He watched her go still, like a rabbit sensing a predator. Damn, that analogy was really annoying.
“So. Are you?” He kept both his expression and tone totally neutral.
“Am I what? A witch?” Her voice was high and brittle, her cat’s eyes wide.
“Sure. It’s a simple enough question. Are you or aren’t you a witch?”
While Mel drummed her fingers on the table, Joe let his gaze trail from her sultry mouth down to her sturdy, calloused hands. Odd, he usually liked the refined, perfectly manicured type, but somehow he couldn’t resist the image of those strong, supple fingers splaying across his flesh.
“I guess that would depend on how you define the word witch.” Her shrug almost managed to convey the nonchalance she was obviously striving for. Joe had to grant her points for trying.
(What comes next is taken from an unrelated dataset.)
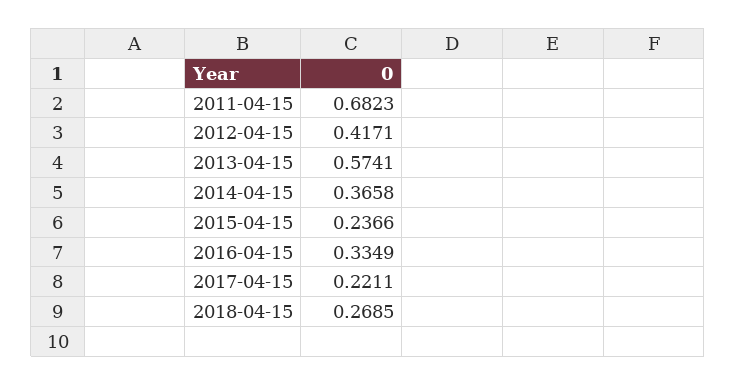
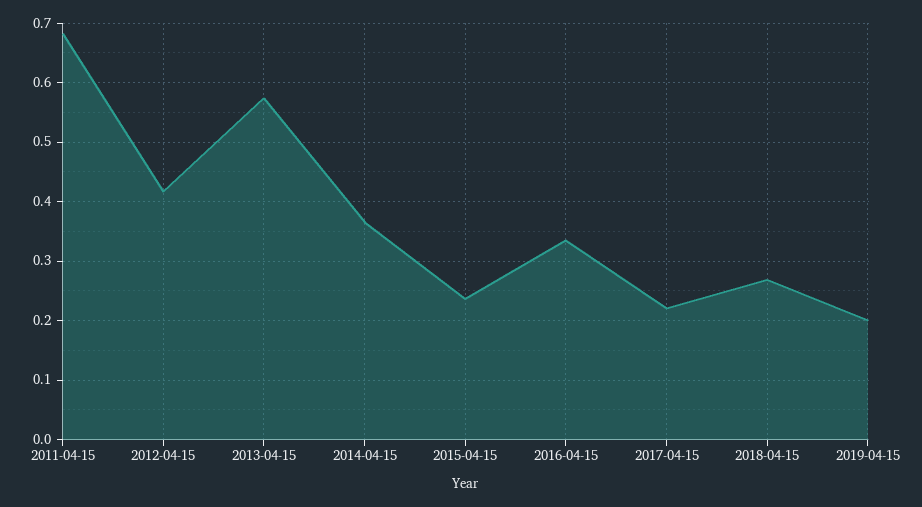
2019-04-15: none -> 0.2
“I think the more important question would be, how you define it. Tell me, Melissa. By your own definition, are you a witch?”
He watched with preternatural intensity as she inhaled deeply, gathering her courage. Then she looked up from under her thick fringe of lashes to gaze directly into his eyes.
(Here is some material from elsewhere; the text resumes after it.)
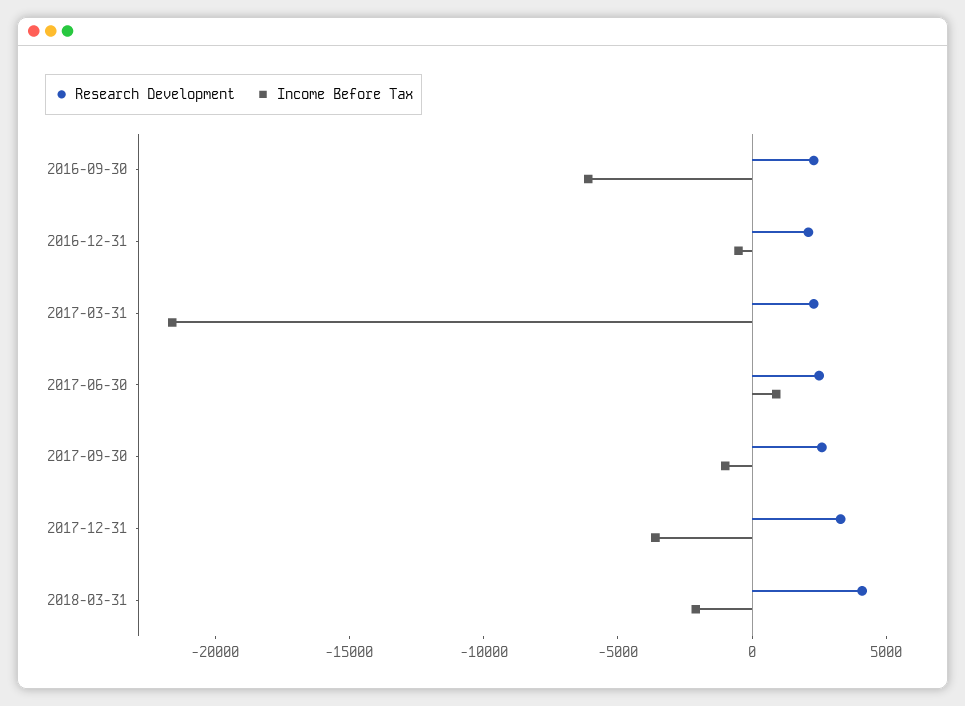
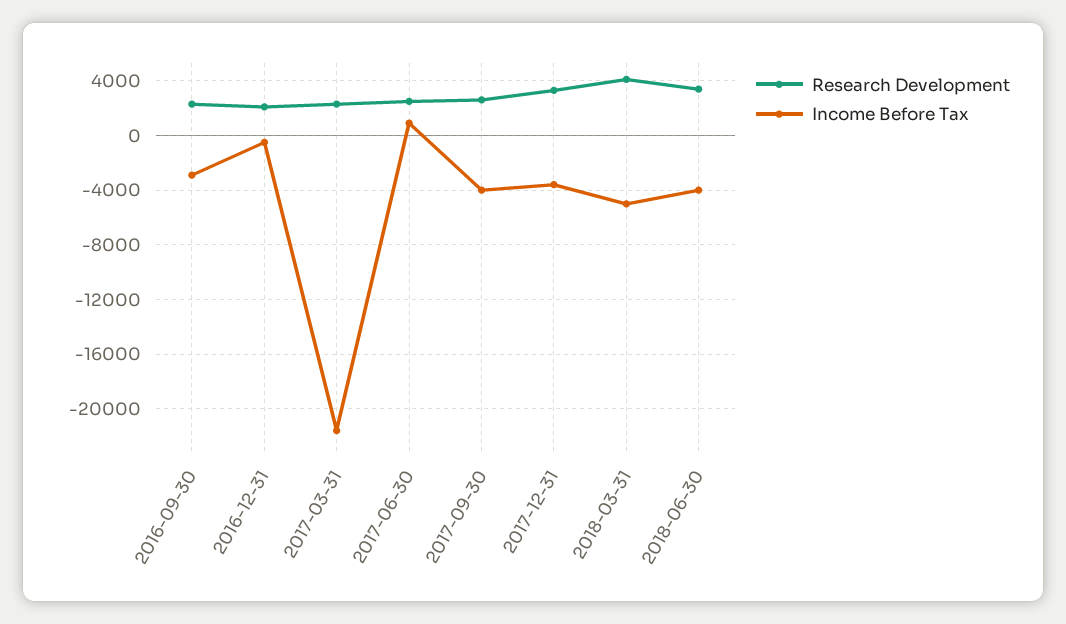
Income Before Tax, 2016-09-30: -6000 -> -3000
Income Before Tax, 2017-09-30: -1000 -> -4000
Income Before Tax, 2018-03-31: -2000 -> -5000
Research Development, 2018-06-30: none -> 3500
Income Before Tax, 2018-06-30: none -> -4000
“Yes. By my definition, and probably most others, I am definitely a witch.”
Her honesty was unexpected. “You mean you’re a Wiccan, right?” That would mean she practiced the ancient religion of witchcraft, without implying she had any actual powers. It seemed like the obvious explanation and had been what he’d expected to discover here in Sanctity.
“No.” Once again, her answer took him by surprise. “I’ve never been into organized religion.”
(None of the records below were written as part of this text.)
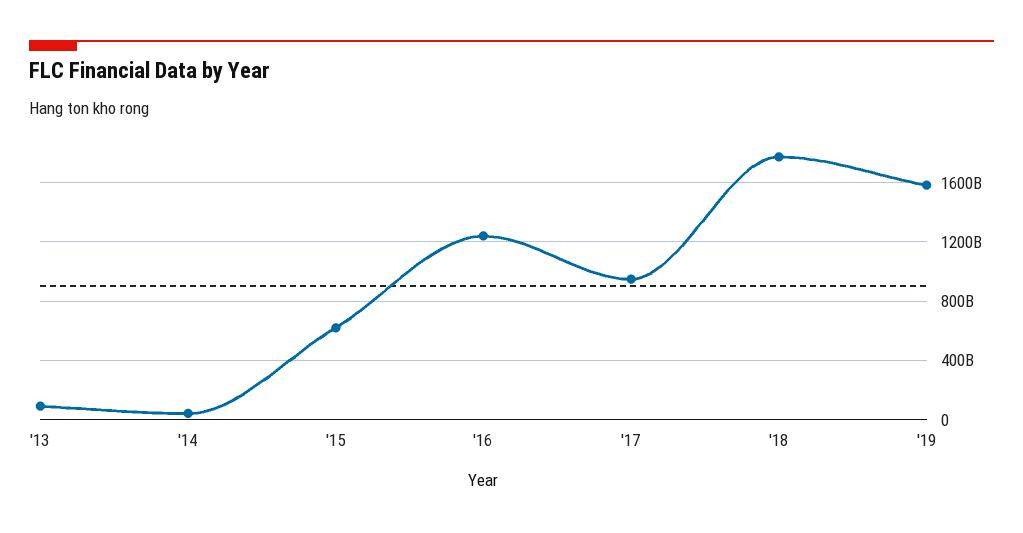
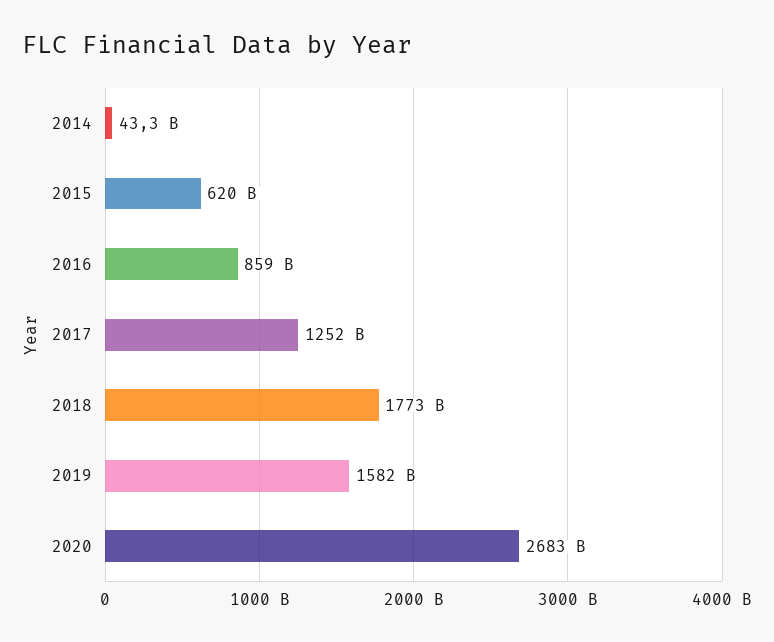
'13: 100000000000 -> none
'16: 1250000000000 -> 859000000000
'17: 950000000000 -> 1252000000000
2020: none -> 2683000000000

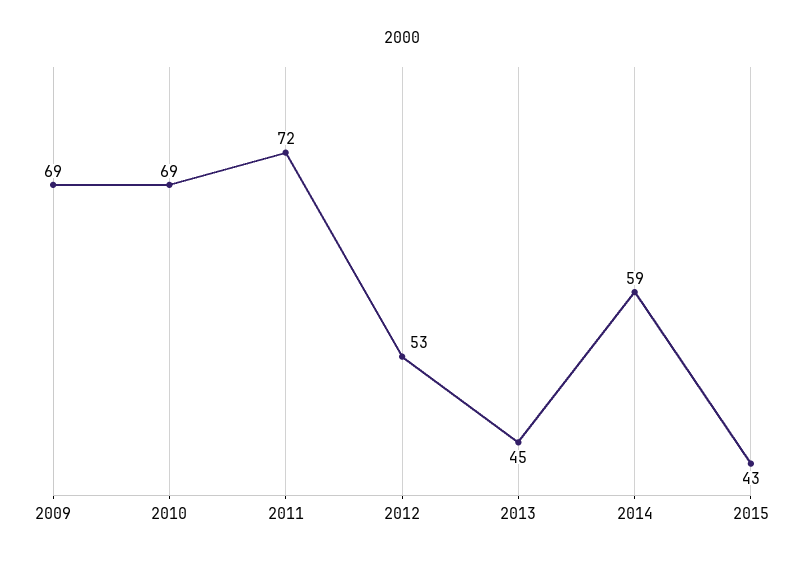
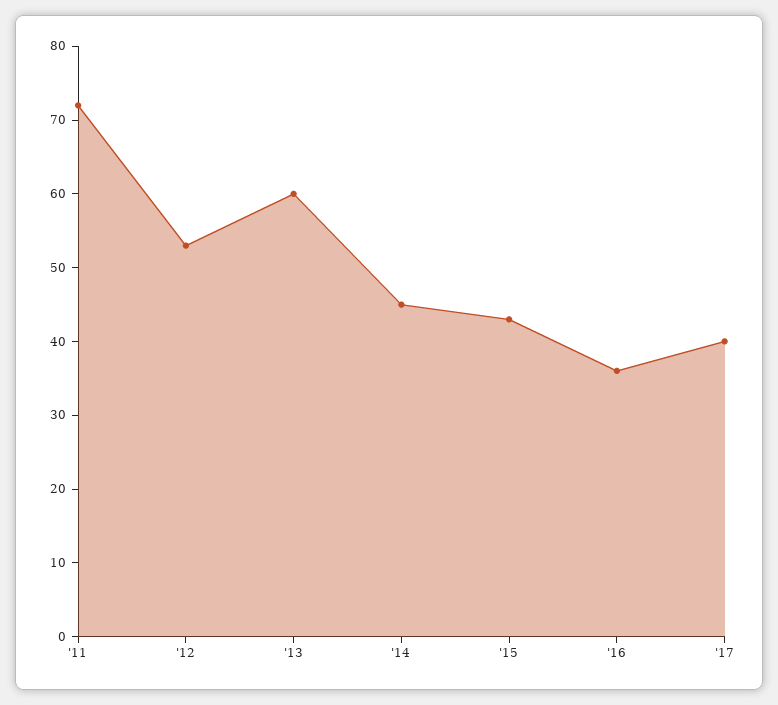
2009: 69 -> none
2010: 69 -> none
2013: 45 -> 60
2014: 59 -> 45
'16: none -> 35
'17: none -> 40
He suppressed a laugh, wishing once again that his research subject wasn’t so appealing on so many levels. He needed to keep her talking. “So then, what makes you a witch?”
“Magic of course.”
Joe managed not to choke on his burrito. Barely. The heavenly taste in his mouth had suddenly turned to sawdust. “Magic?”
“Umm-hmm. Spells, potions, visions. About what you’d expect.” She calmly forked up another bite of Spanish rice.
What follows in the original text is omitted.